ISMS
What is an ISMS?
An Information Security Management System (or ISMS) comprises a structured set of policies and procedures aimed at the systematic management of an organization's sensitive data. Its primary objective is to mitigate risks and guarantee uninterrupted business operations by proactively minimizing the consequences of a security breach.
Image: An ISMS contains procedures and data
Compliance
When you want to adhere to a specific standard or framework, such as ISO27001 or NIST, an ISMS is a required component! It allows the organization to store, maintain and update the needed documents, data and policies.
In the cases of ISS27001:2022, you might want to collect all the resources for every specific control in a tree-like structure:
7 Physical controls
- 7.1 Physical security perimeters
- 7.2 Physical entry
- 7.3 Securing offices, rooms and facilities
- ...
8:Technological controls
- 8.1 User end point devices
- 8.2 Privileged access rights
- ...
Where and how to store an ISMS?
There are a lot of different ways to store and maintain your ISMS. Depending on the scope, size, contributors and your company's goal some solutions might be better fitting than others.
File share
A simple folder structure, possible shared over the network might be a fast and quick solution. Especially so when your company already has such an existing system in place.

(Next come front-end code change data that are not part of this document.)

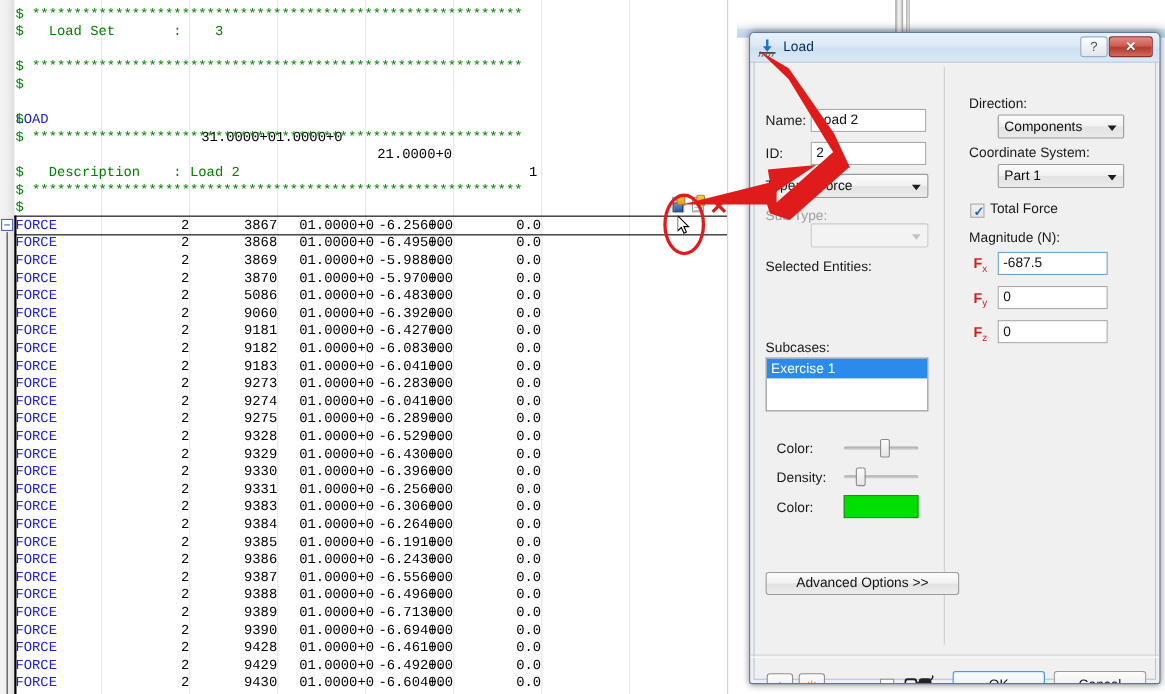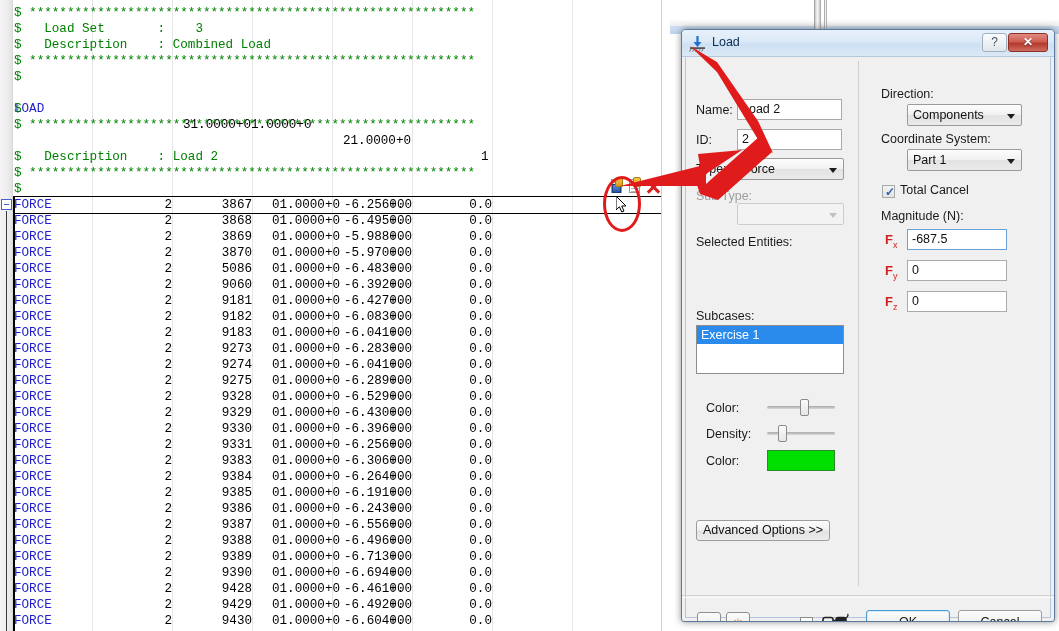--- a/index.html
+++ b/index.html
@@ -309,21 +309,20 @@
     <div class="colguide" style="left:252px;"></div>
     <div class="colguide" style="left:332px;"></div>
     <div class="colguide" style="left:412px;"></div>
     <div class="colguide" style="left:492px;"></div>
     <div class="colguide" style="left:572px;"></div>
 
     <div id="code">
       
       <div class="codeline c-green" style="top:5px;">$ ***********************************************************</div>
       <div class="codeline c-green" style="top:21px;">$   Load Set       :    3</div>
-      <div class="codeline c-green" style="top:37px;">$   Description    : Combined Load</div>
       <div class="codeline c-green" style="top:53px;">$ ***********************************************************</div>
       <div class="codeline c-green" style="top:69px;">$</div>
 
       
       <div class="codeline" style="top:85px;">
         <span class="c-blue" style="position:absolute; left:0px;">LOAD</span>
         <span class="c-black" style="position:absolute; left:169px;">31.0000+01.0000+0</span>
         <span class="c-black" style="position:absolute; left:329px;">21.0000+0</span>
         <span class="c-black" style="position:absolute; left:467px;">1</span>
       </div>
@@ -424,39 +423,39 @@
 
       <div class="lbl" style="left:24px; top:370px;text-align:right;">Density:</div>
       <div class="slider-wrap" style="left:85px; top:367px; width:68px;">
         <div class="slider-track" style="left:0; width:68px;"></div>
         <div class="slider-thumb" id="density-thumb" style="left: 11px;"></div>
       </div>
 
       <div class="lbl" style="left:24px; top:397px;">Color:</div>
       <div class="swatch" id="color-swatch" style="left: 85px; top: 393px; width: 68px; height: 21px; background: rgb(0, 224, 0);"></div>
 
-      <div class="btn" style="left:14px; top:463px; width:134px; height:21px; line-height:19px;">Advanced Options &gt;&gt;</div>
+      <div class="btn" style="left:14px; top:463px; width:176px; height:21px; line-height:19px;">Advanced Options &gt;&gt;</div>
 
 
       <div class="lbl" style="left:199px; top:30px;">Direction:</div>
       <div class="combo" style="left:225px; top:47px; width:115px;">
         <span>Components</span>
         <span class="arrow"></span>
       </div>
 
       <div class="lbl" style="left:199px; top:75px;">Coordinate System:</div>
       <div class="combo" style="left:225px; top:92px; width:115px;">
         <span>Part 1</span>
         <span class="arrow"></span>
       </div>
 
       <div class="chk checked-disabled" style="left:200px; top:128px;">
         <span class="tick">✓</span>
       </div>
-      <div class="lbl" style="left:218px; top:126px;">Total Cancel</div>
+      <div class="lbl" style="left:218px; top:126px;">Total Force</div>
 
       <div class="lbl" style="left:199px; top:152px;">Magnitude (N):</div>
 
       <div class="fsub" style="left:203px; top:175px;">F<sub>x</sub></div>
       <div class="tfield focused" style="left:225px; top:172px; width:100px;">-687.5</div>
 
       <div class="fsub" style="left:203px; top:206px;">F<sub>y</sub></div>
       <div class="tfield" style="left:225px; top:203px; width:100px;">0</div>
 
       <div class="fsub" style="left:203px; top:237px;">F<sub>z</sub></div>

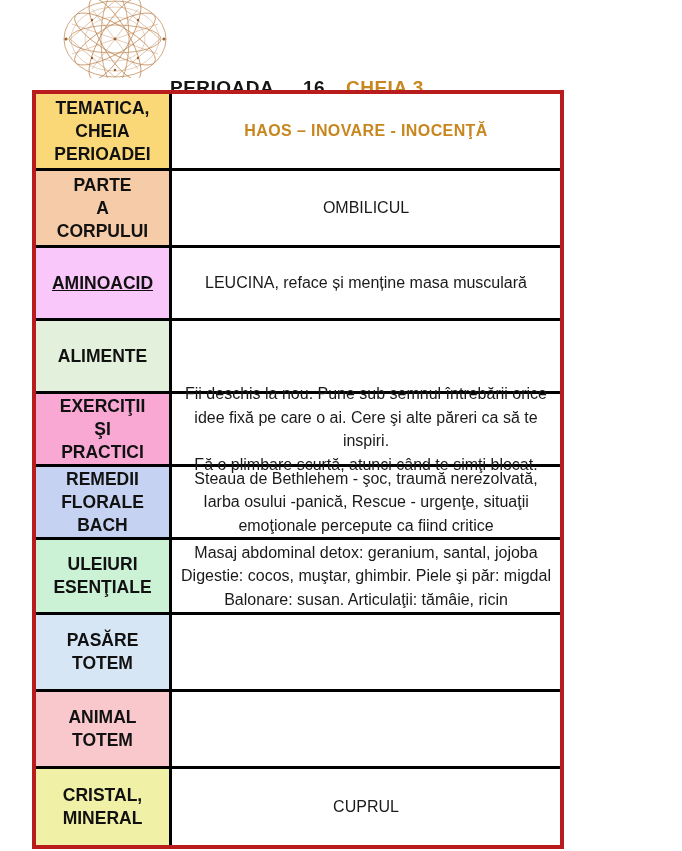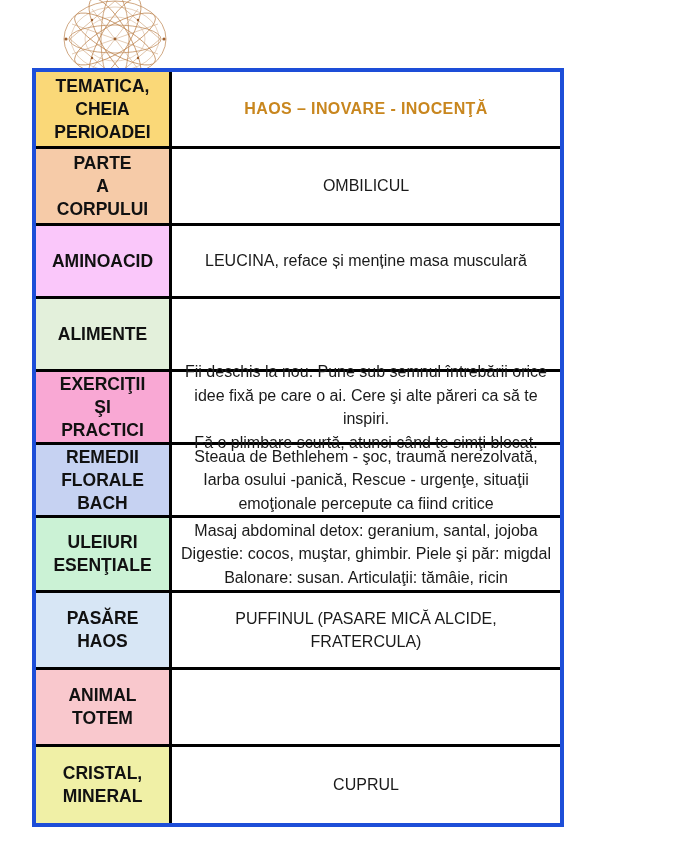--- a/index.html
+++ b/index.html
@@ -15,23 +15,23 @@
   .header { position:relative; height:78px; }
   .logo { position:absolute; left:62px; top:0; width:106px; height:78px; }
   .hdr-text { position:absolute; font-weight:bold; font-size:19px; color:#161616; letter-spacing:0.5px;margin-top:48px; }
   .t-perioada { left:170px; top:29px; }
   .t-num      { left:303px; top:29px; }
   .t-cheia    { left:346px; top:29px; }
   .t-date     { left:437px; top:52px; font-size:18px; }
 
   
   .table {
-    position:absolute; left:32px; top:68px;
+    position:absolute; left:32px; top:90px;
     width:532px;
-    border:4px solid #1d4ed8;
+    border:4px solid #b91c1c;
     box-sizing:border-box;
     background:#fff;
   }
   .row { display:flex; border-bottom:3px solid #000; }
   .row:last-child { border-bottom:none; }
   .h74 { height:74px; } .h70 { height:70px; } .h72 { height:72px; } .h76 { height:76px; }
   .label-cell {
     flex:0 0 133px; width:133px;
     border-right:3px solid #000;
     display:flex; align-items:center; justify-content:center;
@@ -96,21 +96,21 @@
   </div>
 
   <div class="row h74">
     <div class="label-cell" style="background-color: rgb(246, 203, 168);">PARTE
 A
 CORPULUI</div>
     <div class="content-cell">OMBILICUL</div>
   </div>
 
   <div class="row h70">
-    <div class="label-cell" style="background-color: rgb(250, 199, 250);">AMINOACID</div>
+    <div class="label-cell" style="background-color: rgb(250, 199, 250); text-decoration: underline;">AMINOACID</div>
     <div class="content-cell">LEUCINA, reface și menține masa musculară</div>
   </div>
 
   <div class="row h70">
     <div class="label-cell" style="background-color: rgb(227, 240, 219);">ALIMENTE</div>
   </div>
 
   <div class="row h70">
     <div class="label-cell" style="background-color: #f9a8d4;">EXERCIŢII
 ŞI
@@ -132,22 +132,21 @@
   <div class="row h72">
     <div class="label-cell" style="background-color: rgb(203, 242, 213);">ULEIURI
 ESENŢIALE</div>
     <div class="content-cell">Masaj abdominal detox: geranium, santal, jojoba
 Digestie: cocos, muştar, ghimbir. Piele şi păr: migdal
 Balonare: susan.  Articulaţii: tămâie, ricin</div>
   </div>
 
   <div class="row h74">
     <div class="label-cell" style="background-color: rgb(215, 230, 245);">PASĂRE
-HAOS</div>
-    <div class="content-cell">PUFFINUL (PASARE MICĂ ALCIDE, FRATERCULA)</div>
+TOTEM</div>
   </div>
 
   <div class="row h74">
     <div class="label-cell" style="background-color: rgb(249, 200, 205);">ANIMAL
 TOTEM</div>
   </div>
 
   <div class="row h76">
     <div class="label-cell" style="background-color: rgb(240, 240, 166);">CRISTAL,
 MINERAL</div>

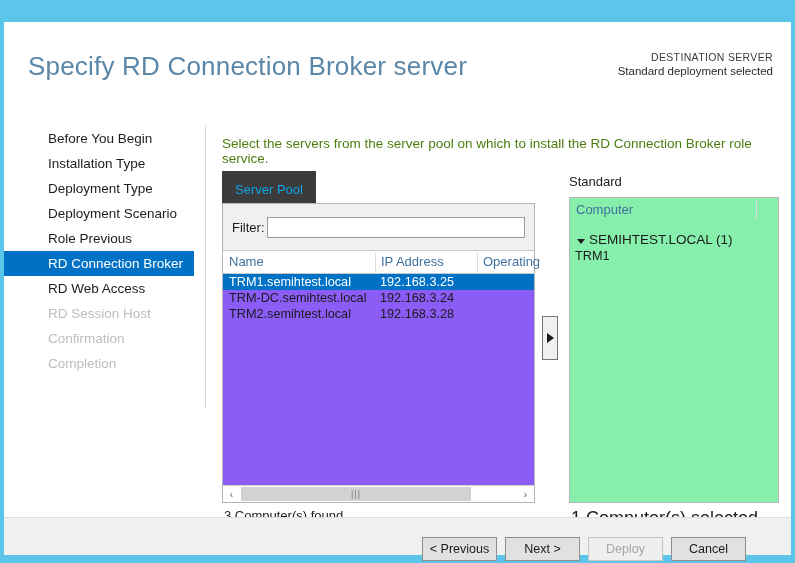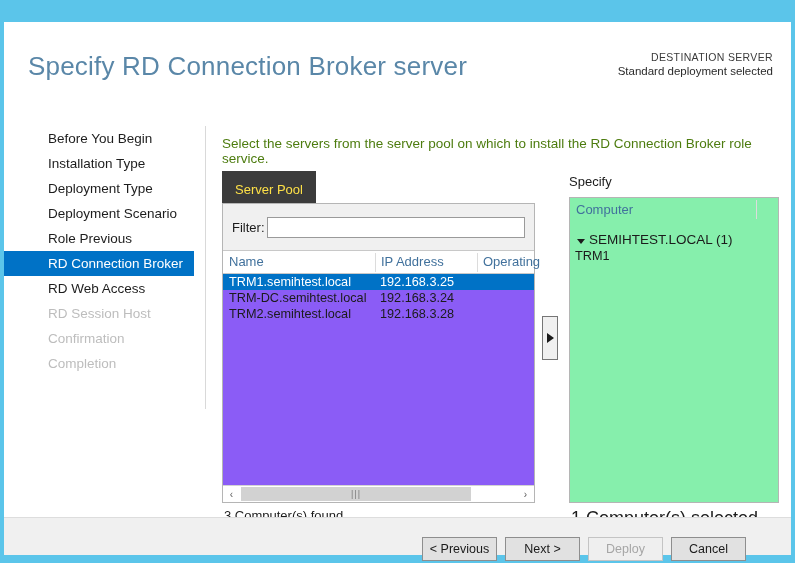--- a/index.html
+++ b/index.html
@@ -179,21 +179,21 @@
   }
 
   
   .tab {
     position: absolute;
     left: 0;
     top: 45px;
     width: 94px;
     height: 36px;
     background: #3b3b3b;
-    color: #fde047;
+    color: #0ea5e9;
     font-size: 13px;
     display: flex;
     align-items: center;
     justify-content: center;
     cursor: default;
   }
 
   .pool-panel {
     position: absolute;
     left: 0;
@@ -548,21 +548,21 @@
           <div class="hs-btn right">›</div>
         </div>
       </div>
 
       <div class="pool-status">3 Computer(s) found</div>
 
       <div class="arrow-btn">
         <span class="arrow-tri"></span>
       </div>
 
-      <div class="sel-label">Specify</div>
+      <div class="sel-label">Standard</div>
 
       <div class="sel-panel">
         <div class="sel-header">
           <div class="col">Computer</div>
           <div class="sel-sep"></div>
         </div>
         <div class="sel-caret"></div>
         <div class="sel-group">SEMIHTEST.LOCAL (1)</div>
         <div class="sel-node">TRM1</div>
       </div>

Image: An example filestructure on a shared network drive
Google Drive
Similar to a folder structure on your OS, Google Drive offers the ability to create a shared folder structure.
Teams / Sharepoint
With most companies embracing a hybrid working environment, communication and collaboration platforms such as Microsoft Teams are commonplace in the modern working environment. Microsoft Teams allows for the creation of channels and teams, with file structures attached.
Image: Microsoft Teams
Atlassian Confluence
Companies that make use of the Atlassian software stack, might prefer Confluence to store their documentation in its wiki-like environment.
Image: Confluence
Compliance software
Specialized compliance tools such as ISMS.Online or Proactivecompliancetool offer a paid, but a more smooth and integrated experience. Their integrated document management systems, with added comment and tracking features provide an easy experience compared to the more manual approaches described above.
Conclusion
Depending on the existing tools that are present in the company, some options might offer an easy way to start managing your ISMS. Companies looking for a more streamlined experience can look towards specialized compliance software.